I think it's fairly well established that Thiel funds NRx types, and also has had an interest in transhumanism for a while. It is likely he's been scammed by cryogenics businesses at some point.
This is about a broader pattern of funding organisations and public figures that I think goes to just after Obama's election. During this time, a lot of libertarians (earnest or otherwise) seemed to believe that Obama would do something that would instate communism or something. The actual beliefs about Obama were quite varied.
We here obviously know that Obama was a standard neolib ghoul. That's not the issue here, the issue is what libertarians to ancaps believed.
We know that the Tea Party movement was astroturfed in this time period, and that it was very successful in turning into THE republican party for a while.
The conspiracy theory here is that ancaps and anti-democracy libertarians attempted their own version during the same time period. Obviously, the Tea Party had to outwardly support democracy. Obviously we here know that when push comes to shove, Capitalism is actually incompatible with democracy, though we come to very different conclusions to Thiel.
During this time, a hodgepodge of financiers with similar ideas coalesced and started to fund orgs, forums, and public figures in and around the rationalist sphere. This included the "atheist" sphere, which at the time was very libertarian and very against George Bush's religious supporters, but also anti-muslim which carried water for American Imperialism. This can be stuff like paying for server time, paying people to be posters, paying for magazines which people still read, having speakers at conventions etc.

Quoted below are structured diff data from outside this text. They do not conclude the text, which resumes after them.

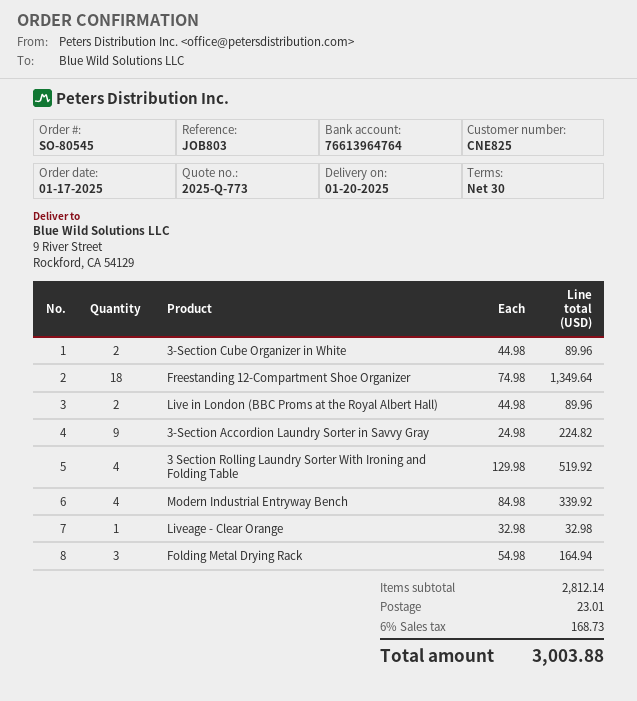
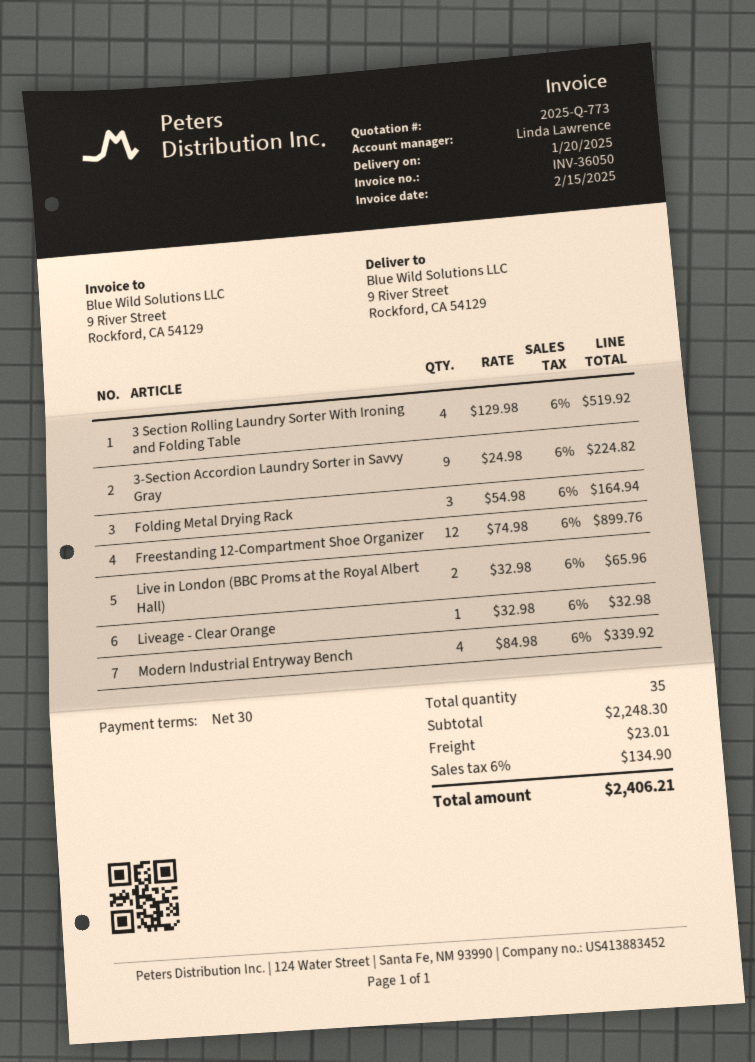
3-Section Cube Organizer in White: 2 x 44.98 = 89.96 -> none
Freestanding 12-Compartment Shoe Organizer: 18 x 74.98 = 1349.64 -> 12 x 74.98 = 899.76
Live in London (BBC Proms at the Royal Albert Hall): 2 x 44.98 = 89.96 -> 2 x 32.98 = 65.96
subtotal: 2812.14 -> 2248.30
tax: 6% = 168.73 -> 6% = 134.90
total: 3003.88 -> 2406.21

Part of this was the closeness of the rationalist community to the transhumanist community, something that Thiel likely would have wanted to advertise in. (he seems to want to live forever?)
It is very likely that if you know a reactionary nerd, their intellectual pedigree likely flows back to this funding. At the front of my mind is LessWrong and NRx people, as well as many adjacent spheres.
Thiel knows that being openly anti-democracy is a pretty hard sell, and so has a vested interest in creating legitimate figures that lead you by the nose to his conclusion (to keep private property, you must have a hierarchy of ideologically focused elites to protect it from voters who will always tax more and take stuff). He certainly has the means to do it.
I don't know if it's worth thinking about whether its successful (if it happened). While I think it has caused a shift in those communities, those communities were already pretty well primed for those ideas. The public figures generated are largely annoying to read, writing literal books to make the argument "white nerd guy make good king".
Personally, I left the angry internet atheist movement a couple of years before elevatorgate. I was not very politically engaged at the time, so I personally didn't notice any shifts, though looking back there was a fairly strong "western libertarian" community.